Yes. So we are moving along with that trials in progress. We are using the same dose range that we've used in this trial.

The final question today comes from Kaveri Pohlman with Clear Street.

Congrats on the results. Can you provide any insight into what kind of treatment duration patients will have? And if there is any way to determine that through clinical trials, are there any plans for open-label extension of this trial afterwards or any subsequent trials with longer follow-up to establish duration of treatment and response would love any perspective from Dr. Smith as well?

Yes. I will just mention, moving forward, we need to start doing open-label extension trials. We'll need 1 year of safety, and that's our intention. But Jacky, I'll let you comment on -- I presume you view this as chronic therapy, but I'll let you answer sort of the thought around that.

Yes, I would. I would. I mean there's always the possibility that treating people for long periods with medications that are addressing hypersensitivity might have some effect in terms of inducing neuroplastic change and that maybe you can stop treatments in the future. But we haven't seen any evidence of that so far. So yes, I'd very much view this as a long-term therapy. And I would certainly expect this to be efficacious as a long-term therapy as well based on our experiences with the P2X3 antagonist and with low-dose morphine, clinically.

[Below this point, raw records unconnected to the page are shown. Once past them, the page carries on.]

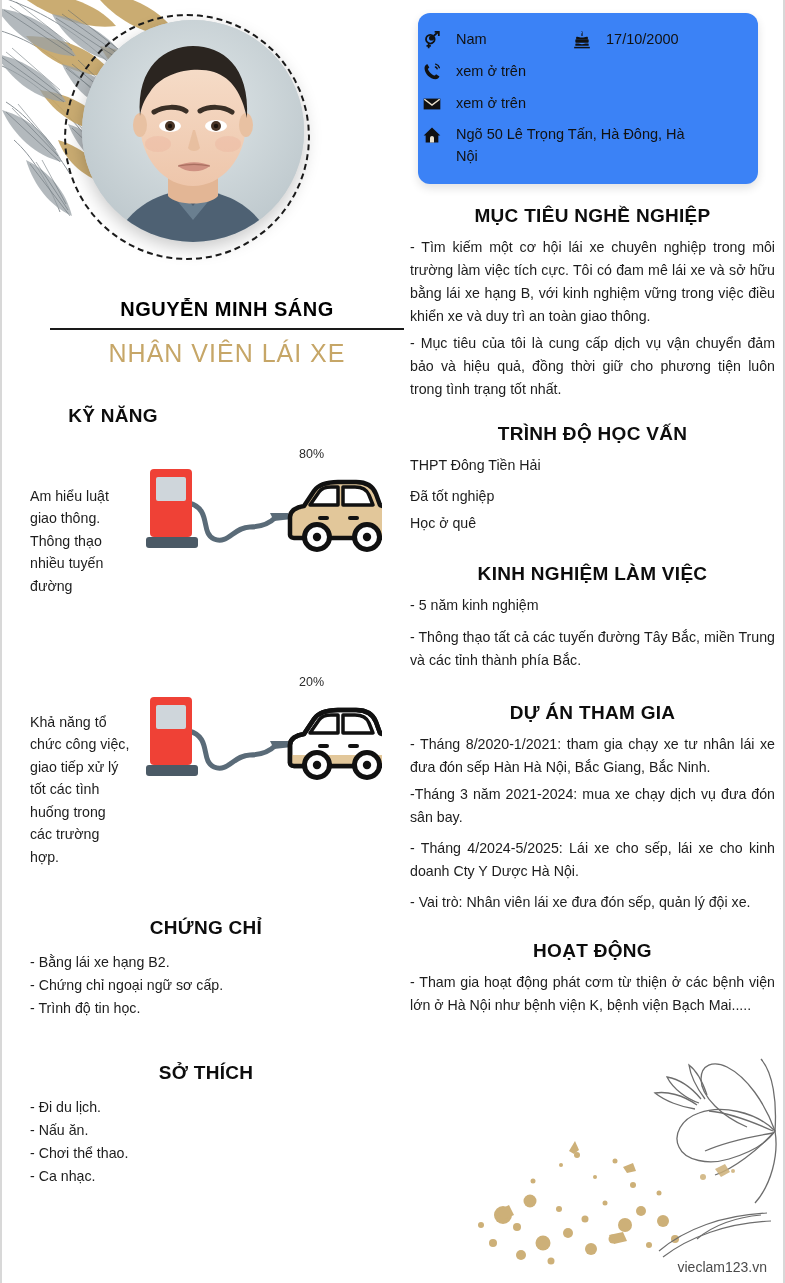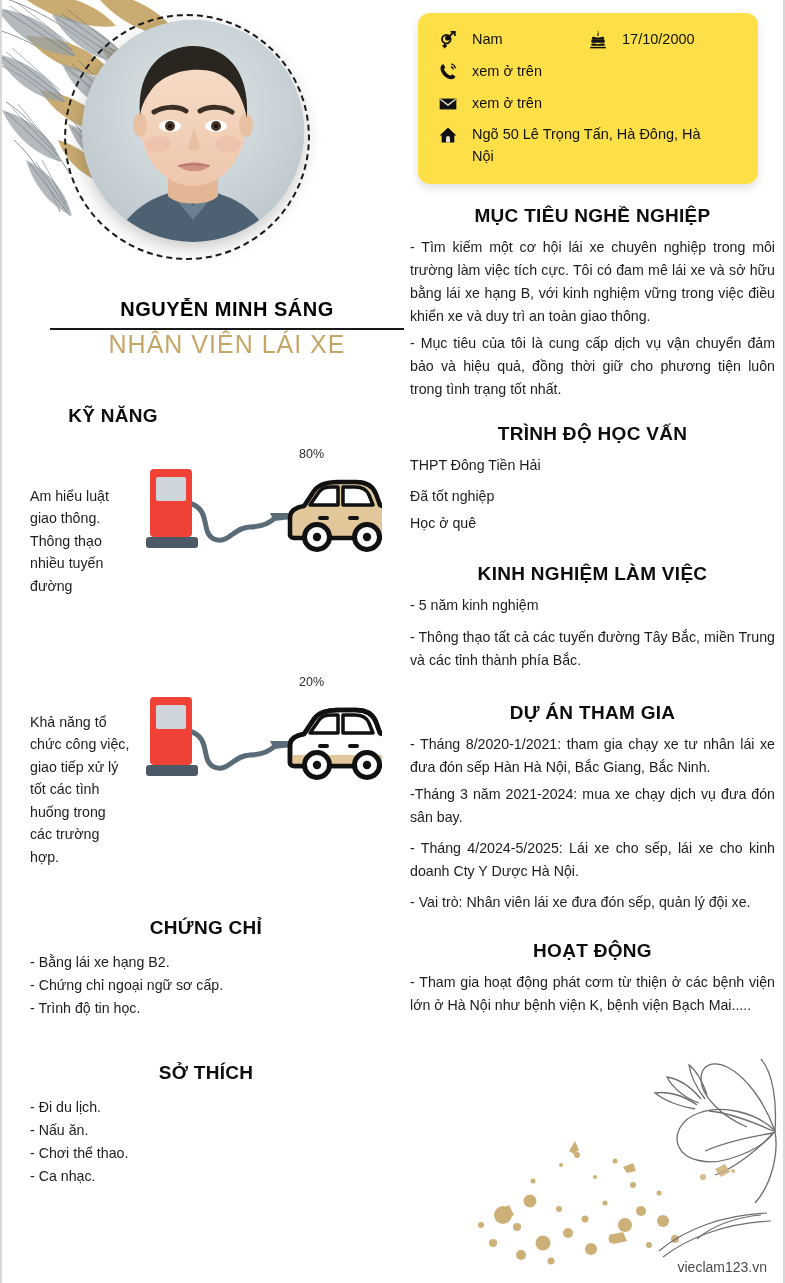"Nam" .info-card { background: #fde047 -> #3b82f6; padding: 16px 18px 16px 20px -> 16px 18px 16px 4px }
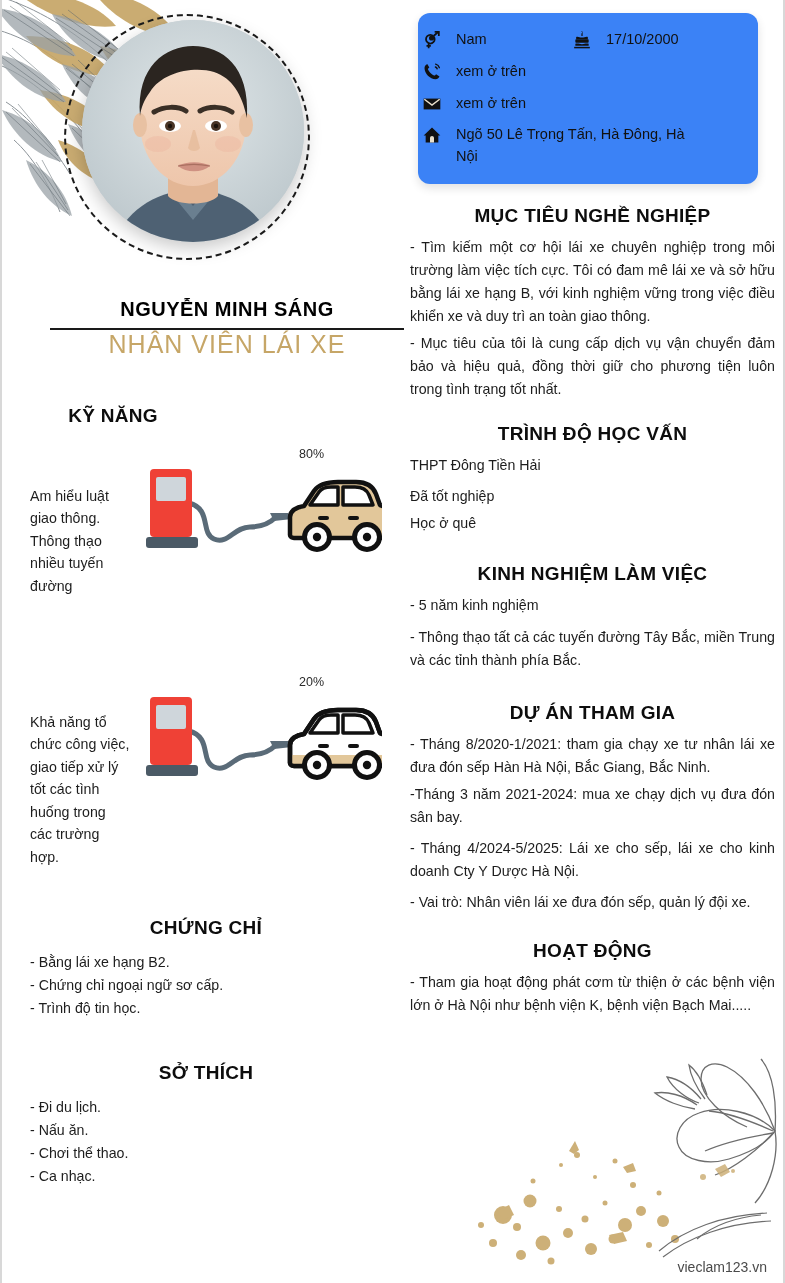"NHÂN VIÊN LÁI XE" .job-title { margin-top: 0 -> 9px }
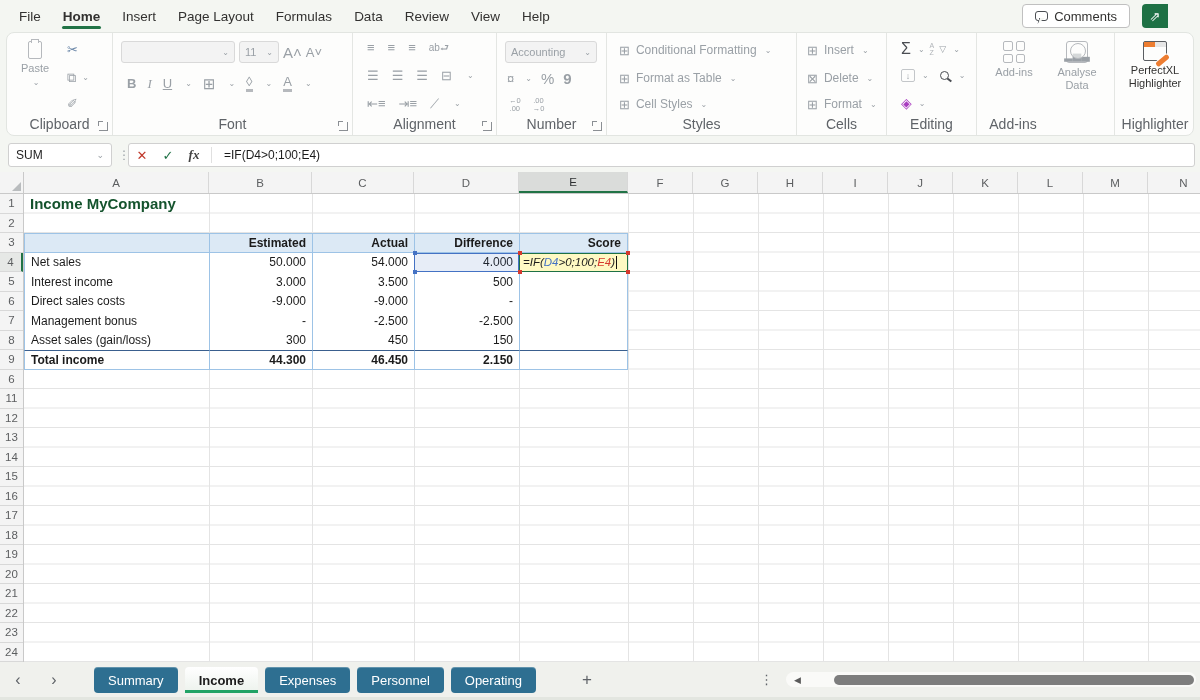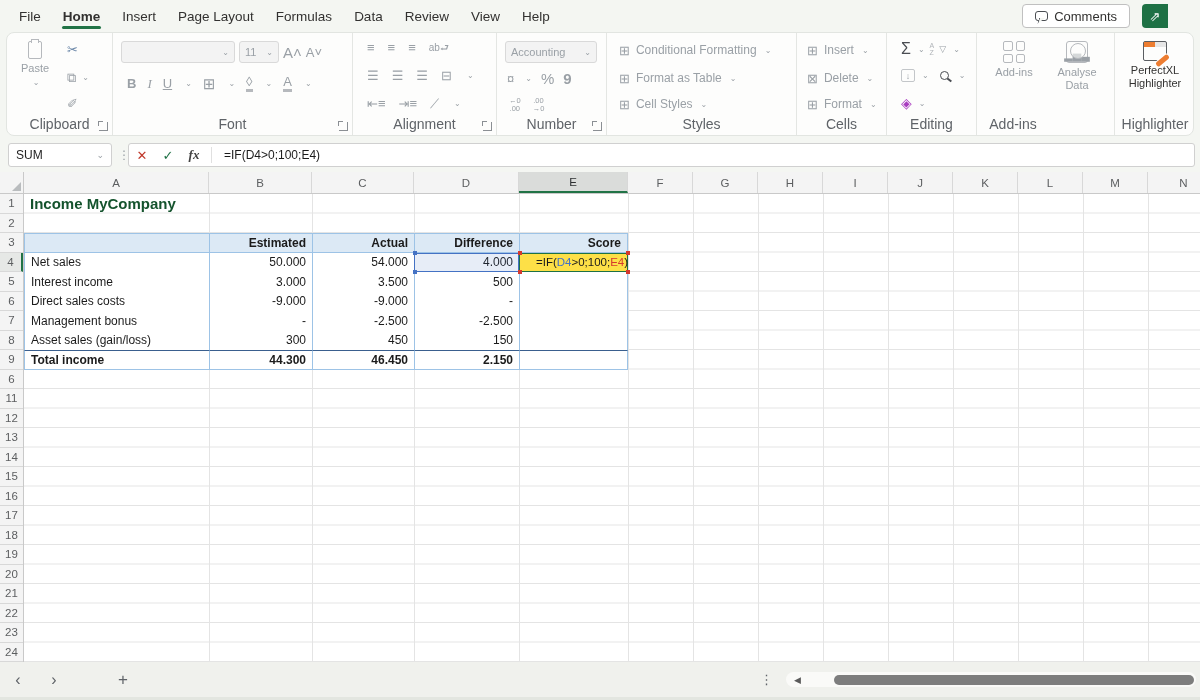"=IF(" #e4-box { background: #fde047 -> #fef9c3; font-style: none -> italic; padding-left: 16px -> 3px }
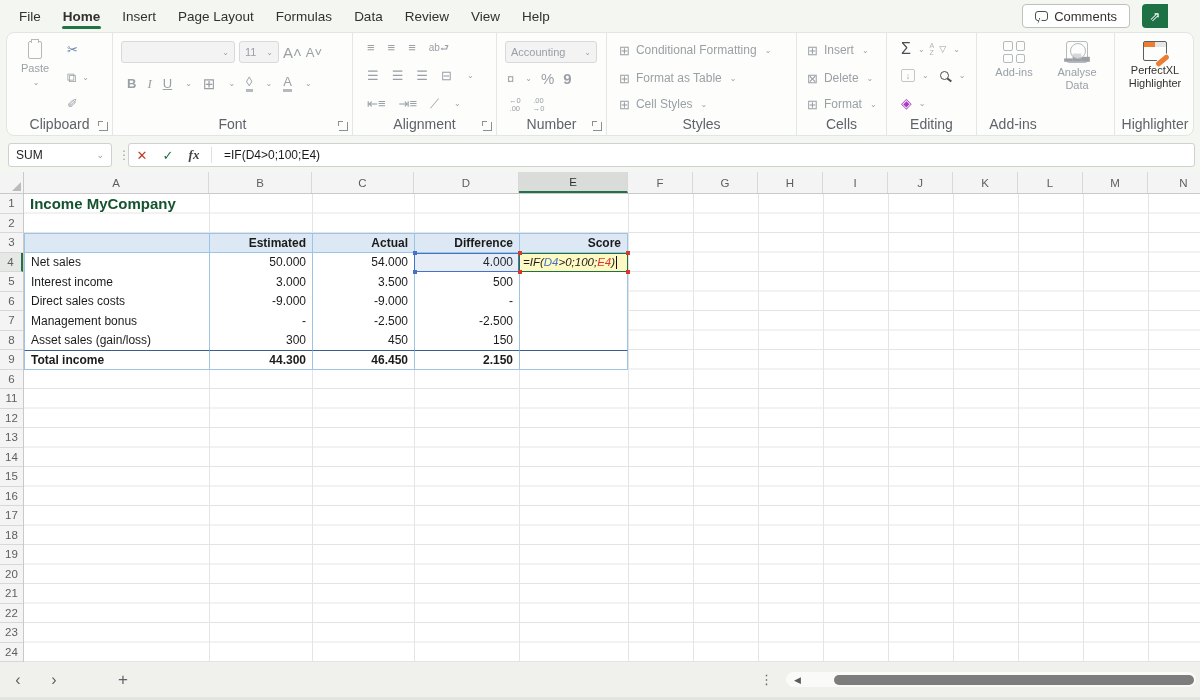"Summary" div { html: none -> <div> <div>Summary</div> <div>Income</div> <div>Expenses</div> <div>Personnel</div> <div>Operating</div> </div> }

With that, I think we'll wrap up Q&A. I've got just a couple of closing remarks. I want to thank everyone for joining the call. And I especially want to thank 4 or 5 of our investigators, who I can see have joined the call. Thank you for your excellent execution and guidance during this, and we look forward to working with you going forward. So it's an important trial for us. We are really happy to report out these results. We are equally looking forward to the IPF results coming in just the next few months. And we're available after this call for any follow-ups you may have. Just suddenly serve me an e-mail and we'll get you scheduled and talk with you. So thank you, everyone, for your time.

The conference has now concluded. Thank you for attending today's presentation. You may now disconnect.